**What you should do:** List each line of the data in which the string "center" appears.

**Data extract:**
Start of Block
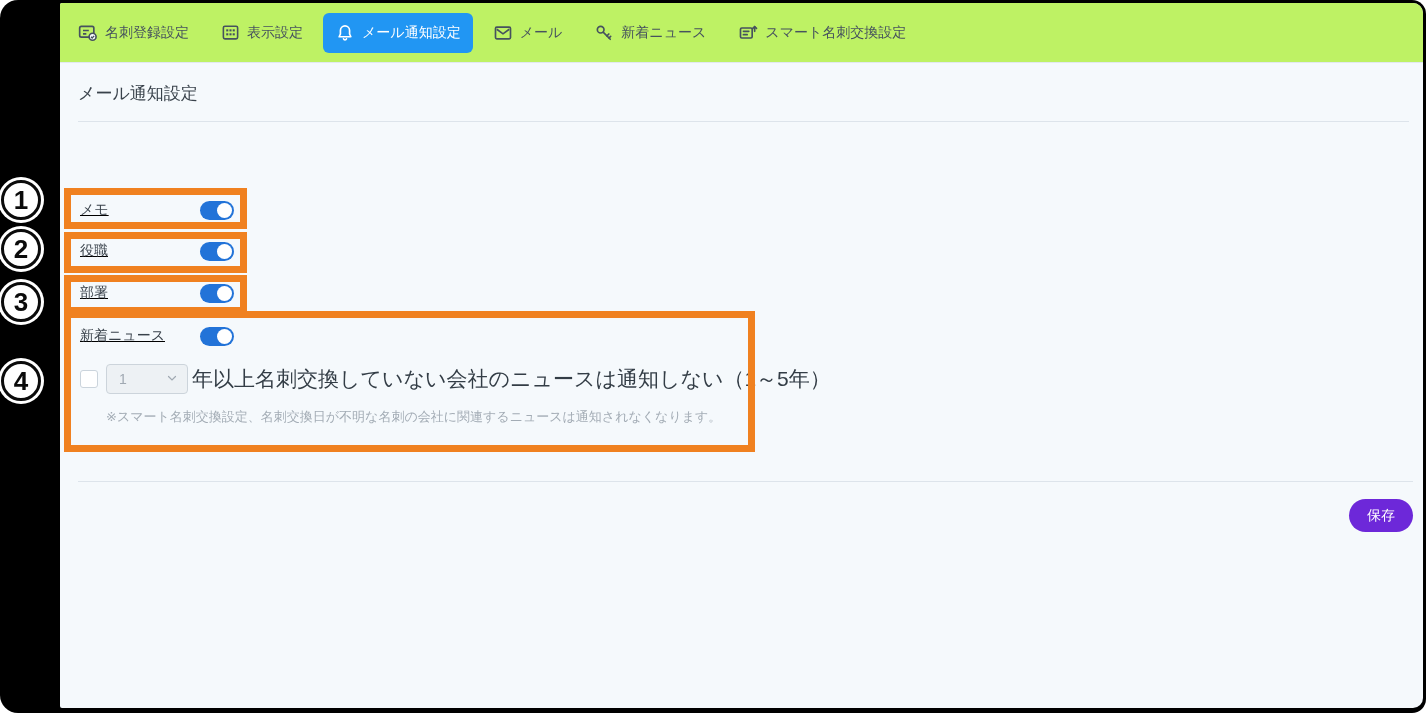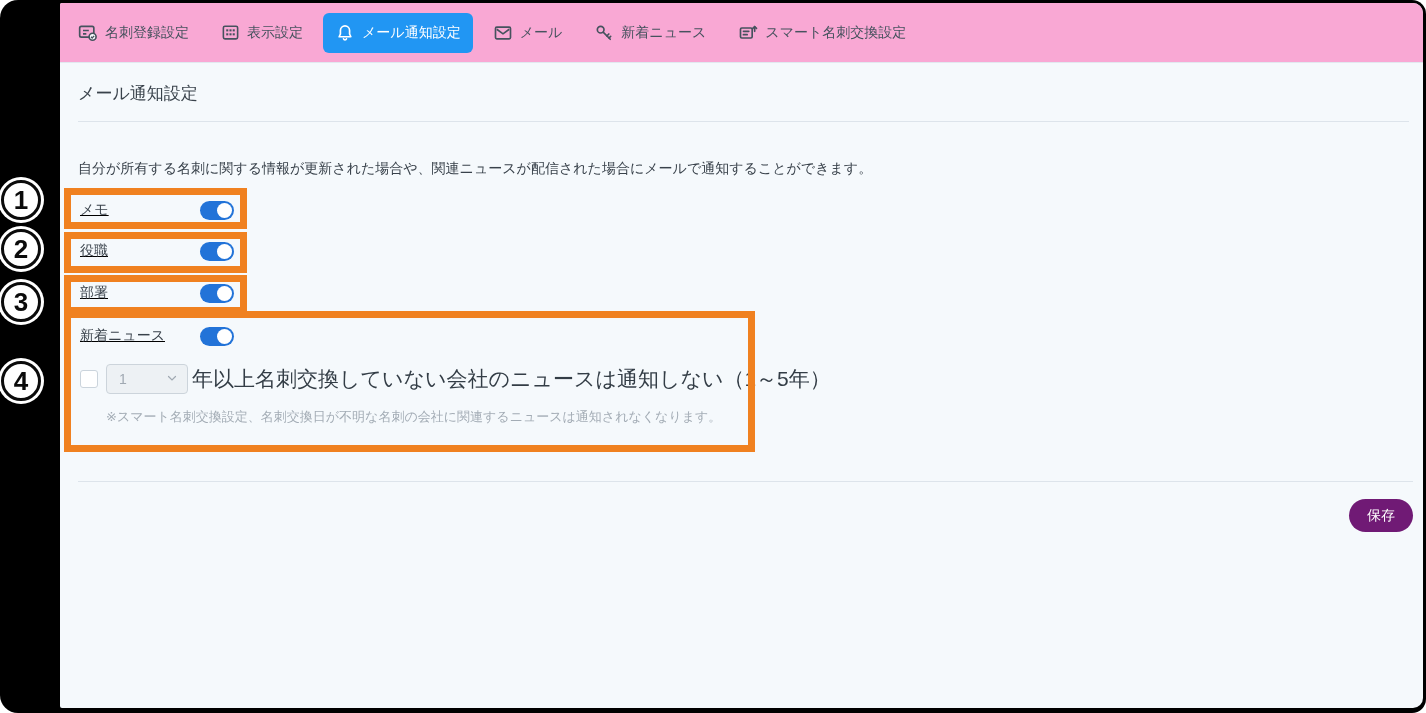--- a/index.html
+++ b/index.html
@@ -17,21 +17,21 @@
     position: absolute;
     left: 60px; top: 3px; right: 3px; bottom: 5px;
     background: #f5f9fc;
     border-radius: 2px 10px 10px 2px;
     overflow: hidden;
   }
 
   
   .tabbar {
     position: absolute; left: 0; top: 0; right: 0; height: 60px;
-    background: #f9a8d4;
+    background: #bef264;
     border-bottom: 1px solid #e2e9f0;
     display: flex; align-items: center;
     padding-left: 6px; gap: 8px;
   }
   .tab {
     display: inline-flex; align-items: center; gap: 7px;
     padding: 10px 12px;
     background: transparent; border: none; cursor: pointer;
     color: #46525e; font-size: 14px; font-family: inherit;
     border-radius: 6px; white-space: nowrap;
@@ -90,21 +90,21 @@
   .filter-label { margin-left: 4px; font-size: 21px; color: #333d46; }
 
   .note {
     position: absolute; left: 46px; top: 405px;
     font-size: 13px; color: #a3acb5;
   }
 
   .save-btn {
     position: absolute; right: 10px; top: 496px;
     width: 64px; height: 33px;
-    background: #701a75; color: #ffffff;
+    background: #6d28d9; color: #ffffff;
     border: none; border-radius: 17px;
     font-size: 14px; font-family: inherit; cursor: pointer;
   }
 
   
   .annotation-box {
     position: absolute;
     border: 7px solid #f08120;
     pointer-events: none;
   }
@@ -200,21 +200,20 @@
           </svg>
         </span>
         <span>スマート名刺交換設定</span>
       </button>
 
     </nav>
 
     <h1 class="page-title">メール通知設定</h1>
     <div class="divider d1"></div>
 
-    <p class="description">自分が所有する名刺に関する情報が更新された場合や、関連ニュースが配信された場合にメールで通知することができます。</p>
 
     <div class="setting-row" style="top:193px">
       <span class="row-label">メモ</span>
       <span class="toggle on">
           <span class="knob"></span>
         </span>
     </div>
 
     <div class="setting-row" style="top:234px">
       <span class="row-label">役職</span>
End of Block
**Result:**
     display: flex; align-items: center;
     display: inline-flex; align-items: center; gap: 7px;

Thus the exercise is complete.